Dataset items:
○ ○ ○ ○ ○ ○ ○

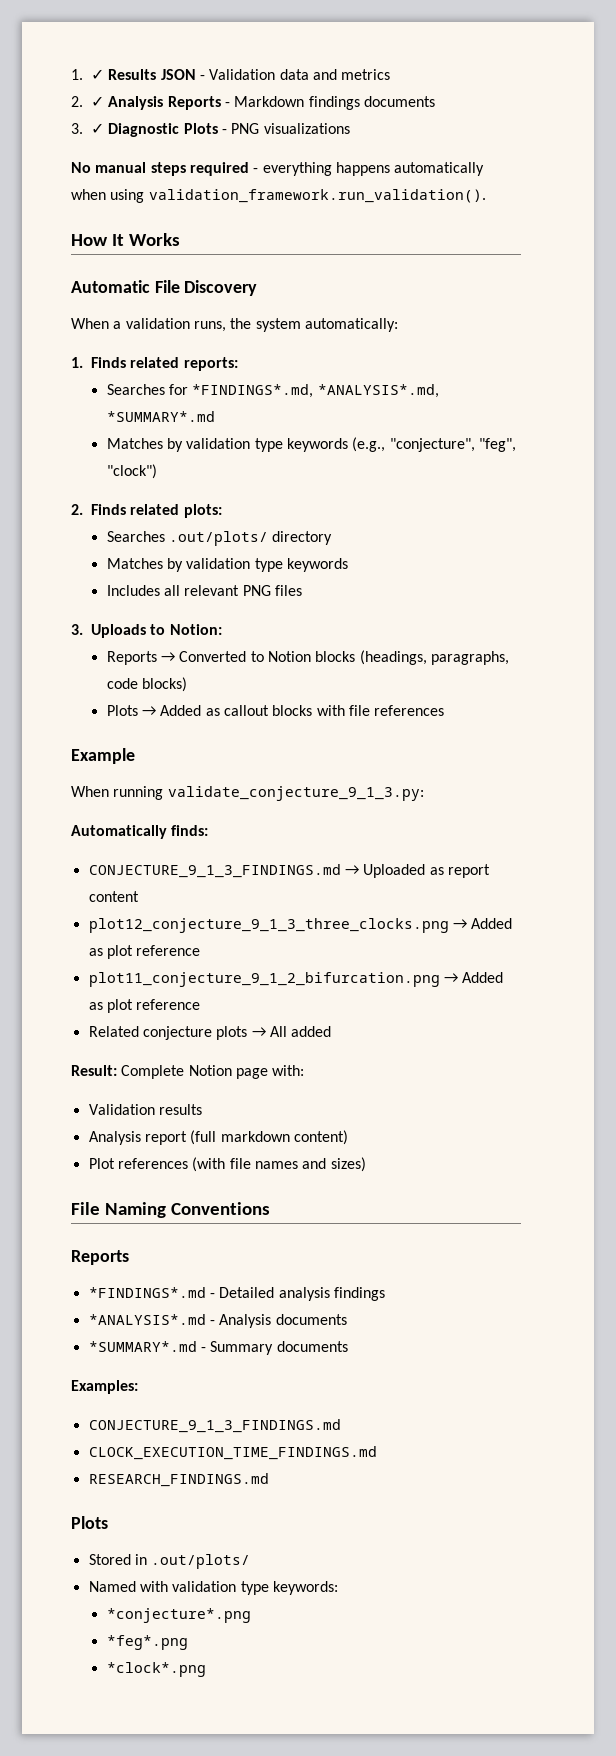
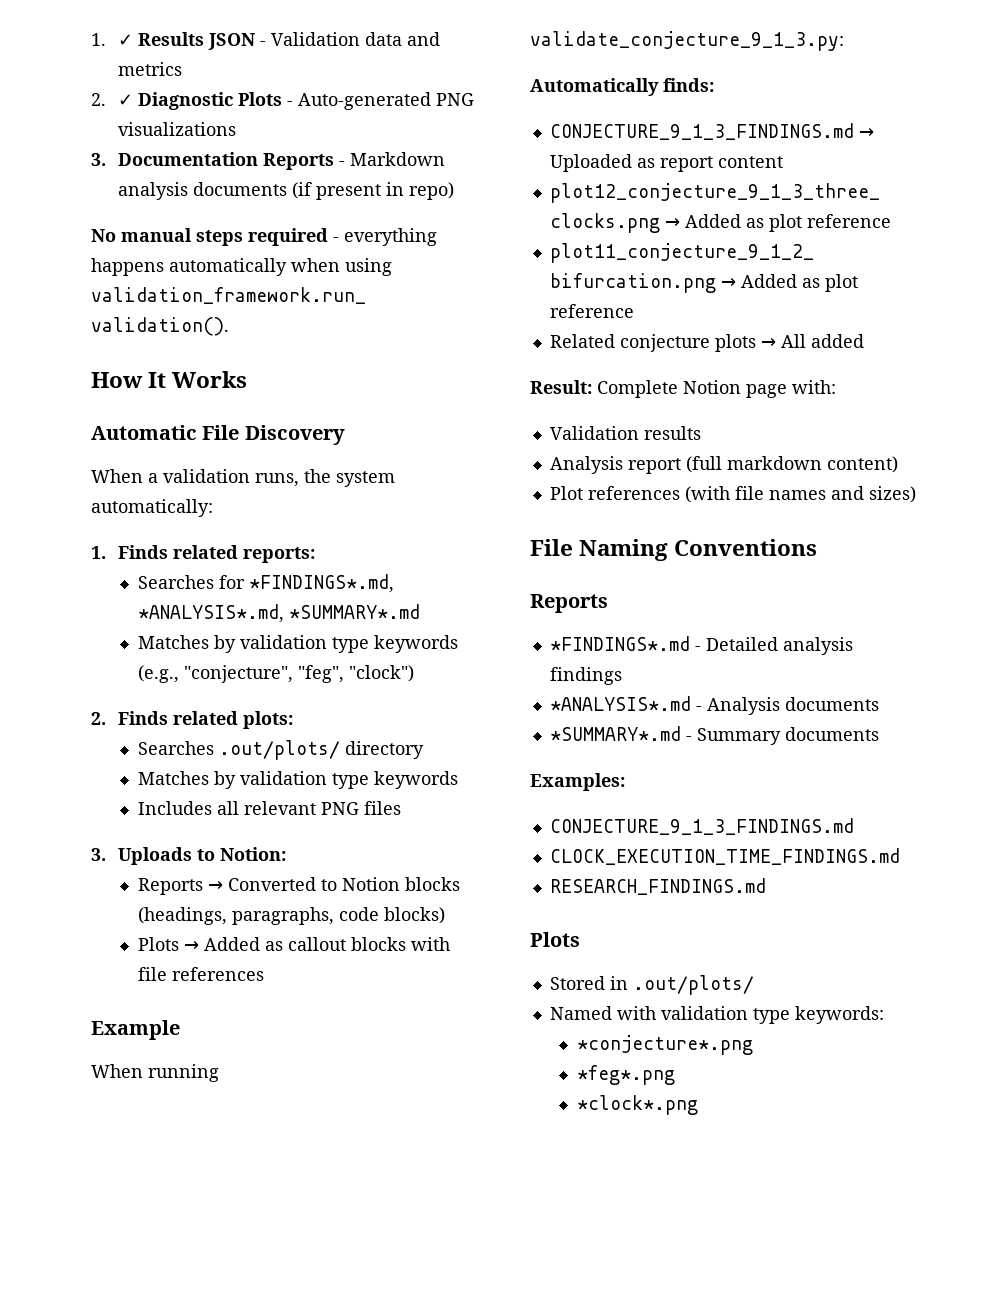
- 2. ✓ Analysis Reports - Markdown findings documents
- 3. ✓ Diagnostic Plots - PNG visualizations
+ 2. ✓ Diagnostic Plots - Auto-generated PNG visualizations
+ 3. Documentation Reports - Markdown analysis documents (if present in repo)

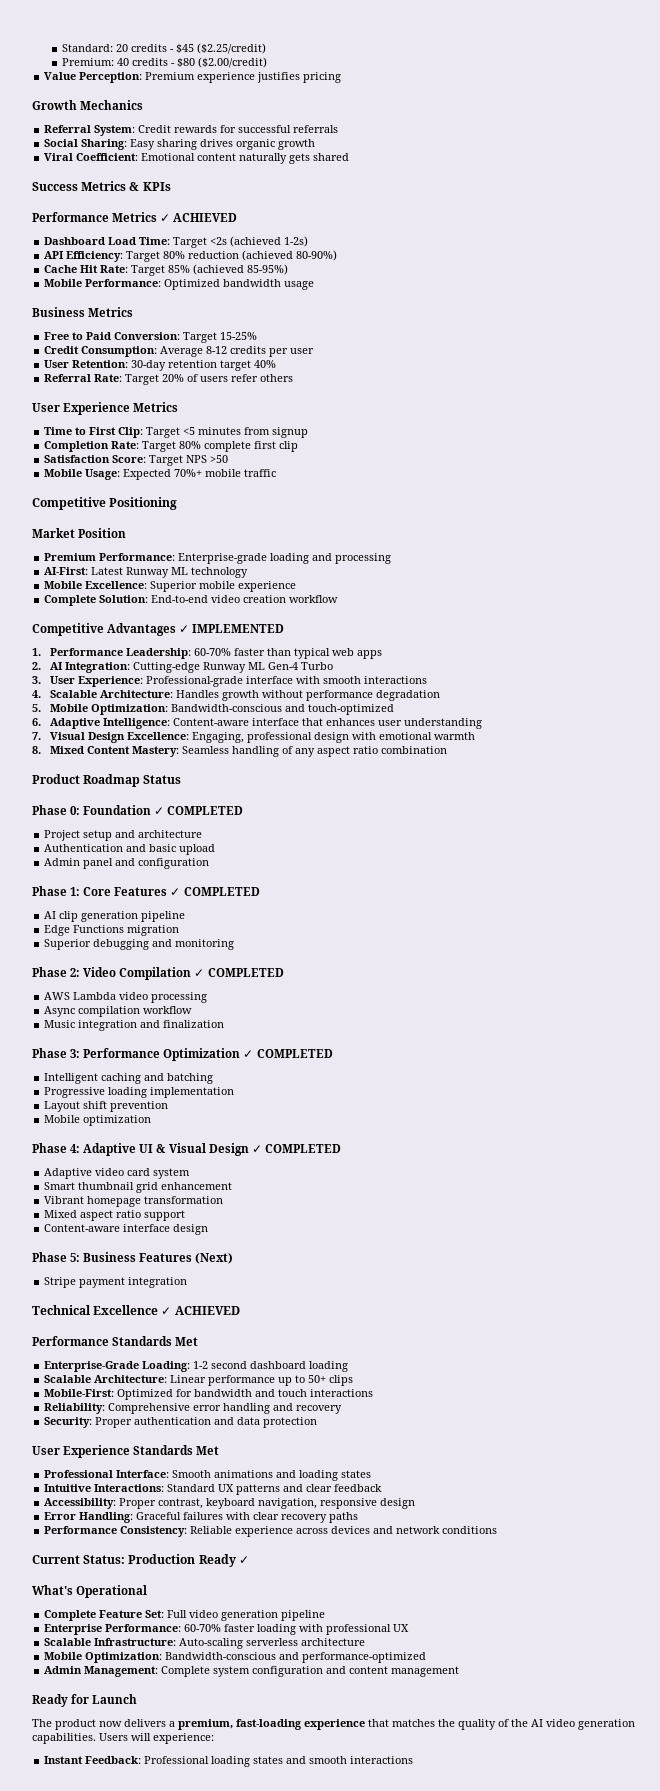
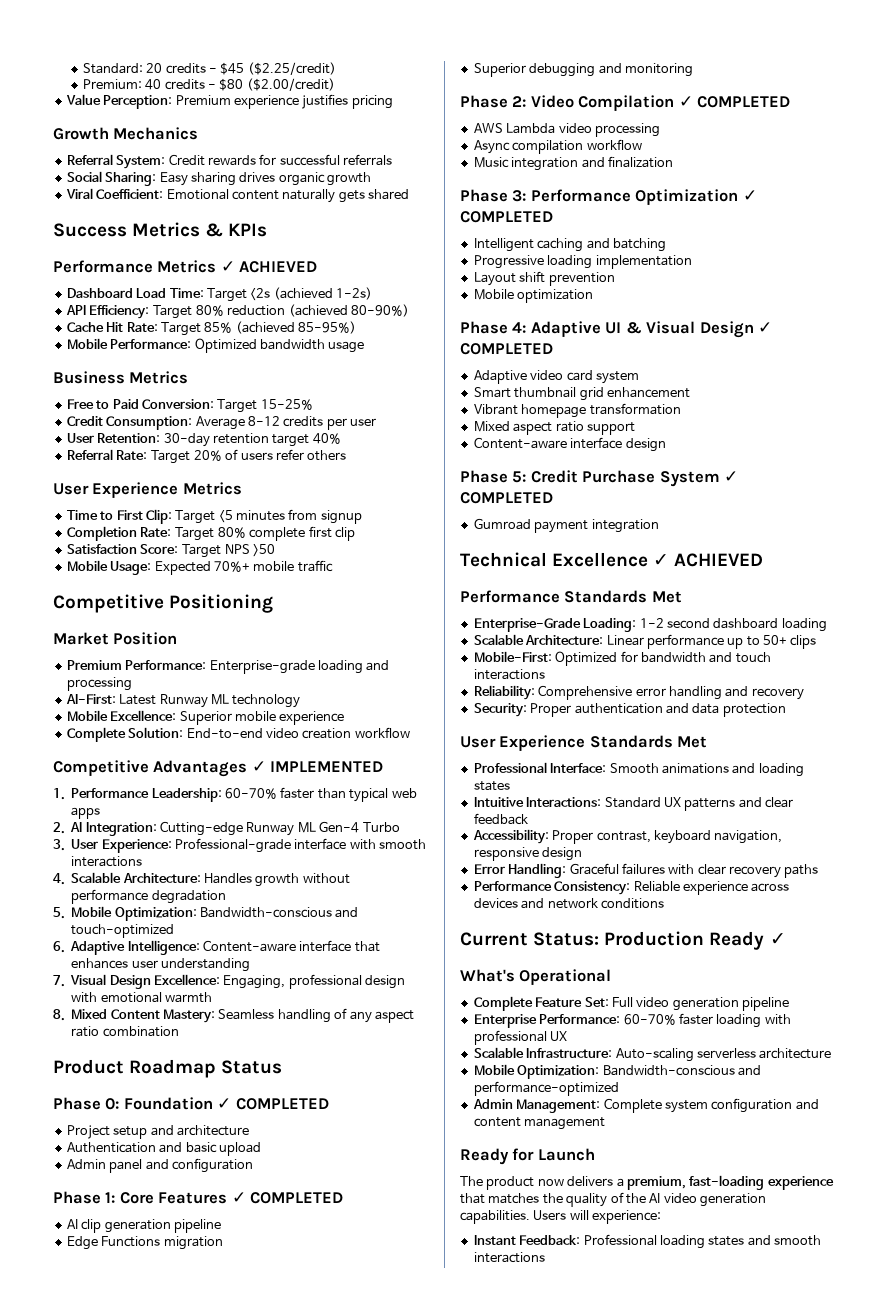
- Phase 5: Business Features (Next)
- Stripe payment integration
+ Phase 5: Credit Purchase System ✓ COMPLETED
+ Gumroad payment integration

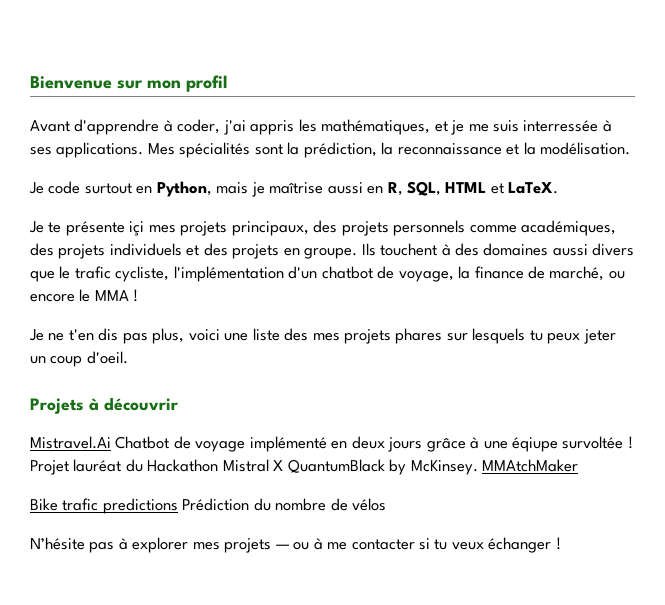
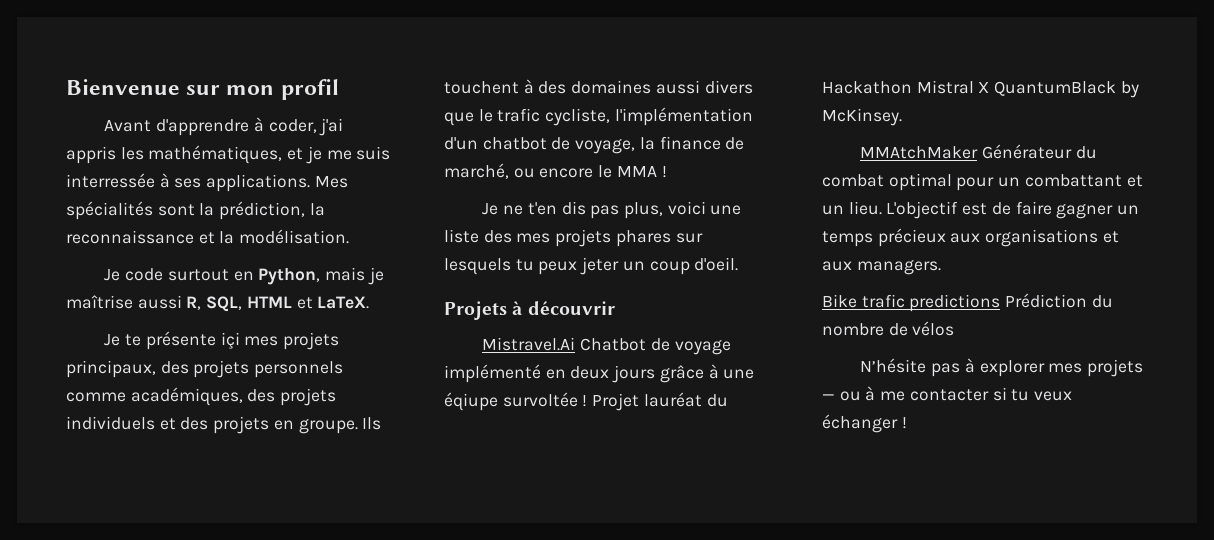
- Je code surtout en Python, mais je maîtrise aussi en R, SQL, HTML et LaTeX.
+ Je code surtout en Python, mais je maîtrise aussi R, SQL, HTML et LaTeX.
- Projet lauréat du Hackathon Mistral X QuantumBlack by McKinsey. MMAtchMaker
+ Projet lauréat du Hackathon Mistral X QuantumBlack by McKinsey.
+ MMAtchMaker Générateur du combat optimal pour un combattant et un lieu. L'objectif est de faire gagner un temps précieux aux organisations et aux managers.

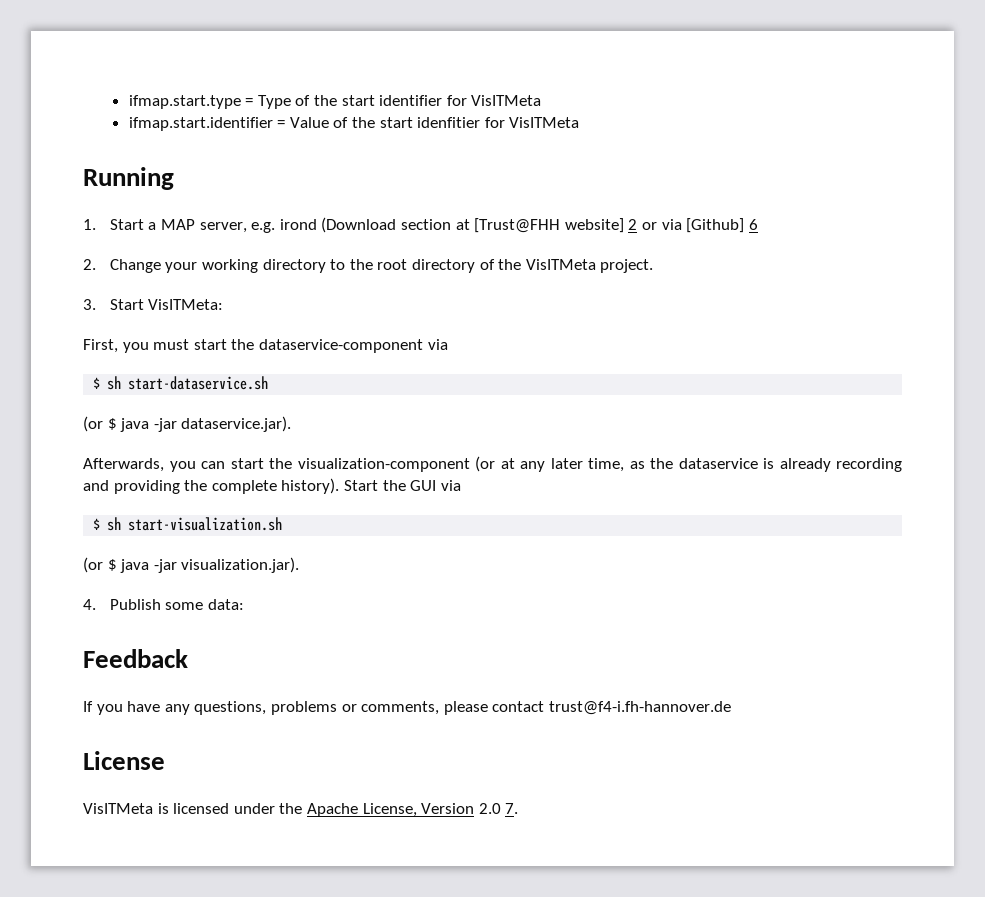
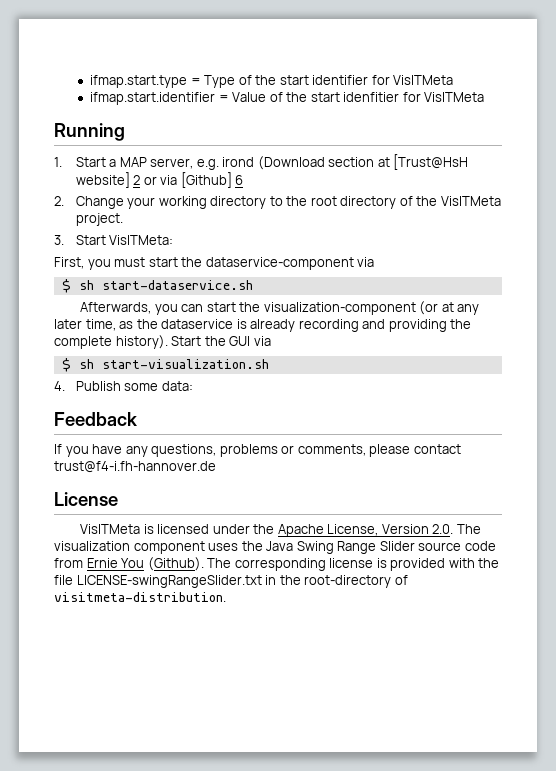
- 1. Start a MAP server, e.g. irond (Download section at [Trust@FHH website] 2 or via [Github] 6
+ 1. Start a MAP server, e.g. irond (Download section at [Trust@HsH website] 2 or via [Github] 6
- (or $ java -jar dataservice.jar).
- (or $ java -jar visualization.jar).
- VisITMeta is licensed under the Apache License, Version 2.0 7.
+ VisITMeta is licensed under the Apache License, Version 2.0. The visualization component uses the Java Swing Range Slider source code from Ernie You (Github). The corresponding license is provided with the file LICENSE-swingRangeSlider.txt in the root-directory of visitmeta-distribution.

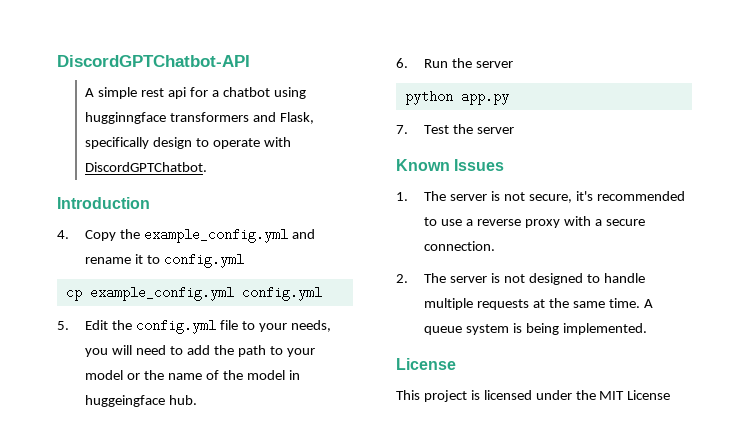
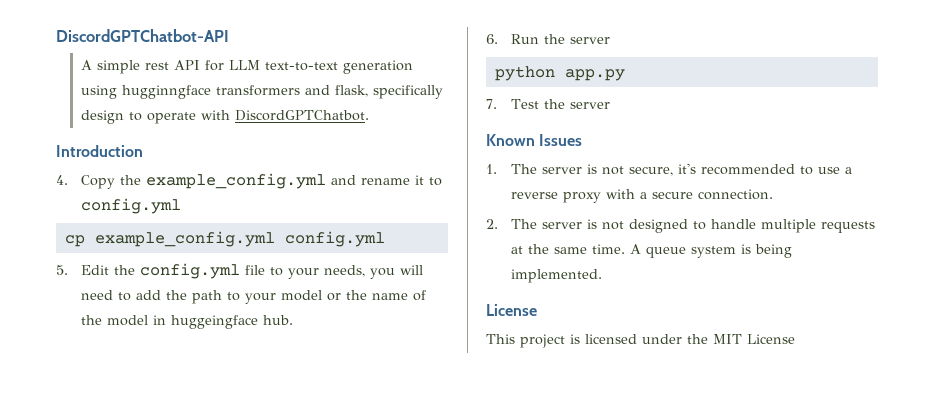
- A simple rest api for a chatbot using hugginngface transformers and Flask, specifically design to operate with DiscordGPTChatbot.
+ A simple rest API for LLM text-to-text generation using hugginngface transformers and flask, specifically design to operate with DiscordGPTChatbot.

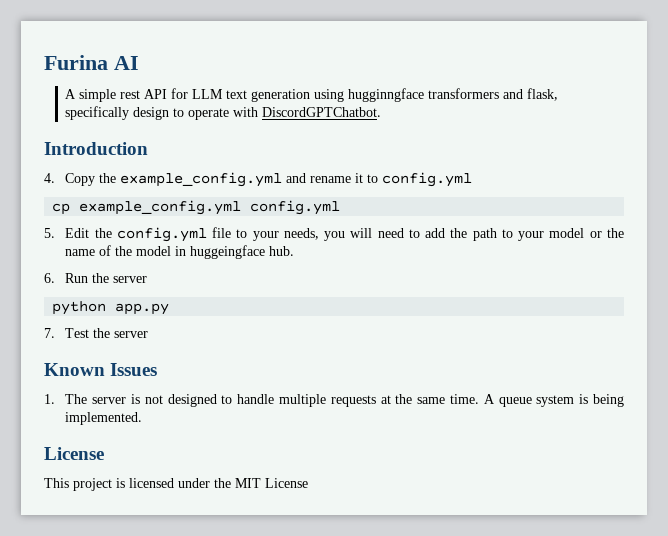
- DiscordGPTChatbot-API
+ Furina AI
- A simple rest API for LLM text-to-text generation using hugginngface transformers and flask, specifically design to operate with DiscordGPTChatbot.
+ A simple rest API for LLM text generation using hugginngface transformers and flask, specifically design to operate with DiscordGPTChatbot.
- 1. The server is not secure, it's recommended to use a reverse proxy with a secure connection.
- 2. The server is not designed to handle multiple requests at the same time.
+ 1. The server is not designed to handle multiple requests at the same time.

○ ○ ○ ○ ○ ○ ○

- _TASK GOAL_: All the records need to be printed again exactly as written, though without their pictures.

- _RESPONSE BOX_:
- 2. ✓ Analysis Reports - Markdown findings documents
- 3. ✓ Diagnostic Plots - PNG visualizations
+ 2. ✓ Diagnostic Plots - Auto-generated PNG visualizations
+ 3. Documentation Reports - Markdown analysis documents (if present in repo)

- Phase 5: Business Features (Next)
- Stripe payment integration
+ Phase 5: Credit Purchase System ✓ COMPLETED
+ Gumroad payment integration

- Je code surtout en Python, mais je maîtrise aussi en R, SQL, HTML et LaTeX.
+ Je code surtout en Python, mais je maîtrise aussi R, SQL, HTML et LaTeX.
- Projet lauréat du Hackathon Mistral X QuantumBlack by McKinsey. MMAtchMaker
+ Projet lauréat du Hackathon Mistral X QuantumBlack by McKinsey.
+ MMAtchMaker Générateur du combat optimal pour un combattant et un lieu. L'objectif est de faire gagner un temps précieux aux organisations et aux managers.

- 1. Start a MAP server, e.g. irond (Download section at [Trust@FHH website] 2 or via [Github] 6
+ 1. Start a MAP server, e.g. irond (Download section at [Trust@HsH website] 2 or via [Github] 6
- (or $ java -jar dataservice.jar).
- (or $ java -jar visualization.jar).
- VisITMeta is licensed under the Apache License, Version 2.0 7.
+ VisITMeta is licensed under the Apache License, Version 2.0. The visualization component uses the Java Swing Range Slider source code from Ernie You (Github). The corresponding license is provided with the file LICENSE-swingRangeSlider.txt in the root-directory of visitmeta-distribution.

- A simple rest api for a chatbot using hugginngface transformers and Flask, specifically design to operate with DiscordGPTChatbot.
+ A simple rest API for LLM text-to-text generation using hugginngface transformers and flask, specifically design to operate with DiscordGPTChatbot.

- DiscordGPTChatbot-API
+ Furina AI
- A simple rest API for LLM text-to-text generation using hugginngface transformers and flask, specifically design to operate with DiscordGPTChatbot.
+ A simple rest API for LLM text generation using hugginngface transformers and flask, specifically design to operate with DiscordGPTChatbot.
- 1. The server is not secure, it's recommended to use a reverse proxy with a secure connection.
- 2. The server is not designed to handle multiple requests at the same time.
+ 1. The server is not designed to handle multiple requests at the same time.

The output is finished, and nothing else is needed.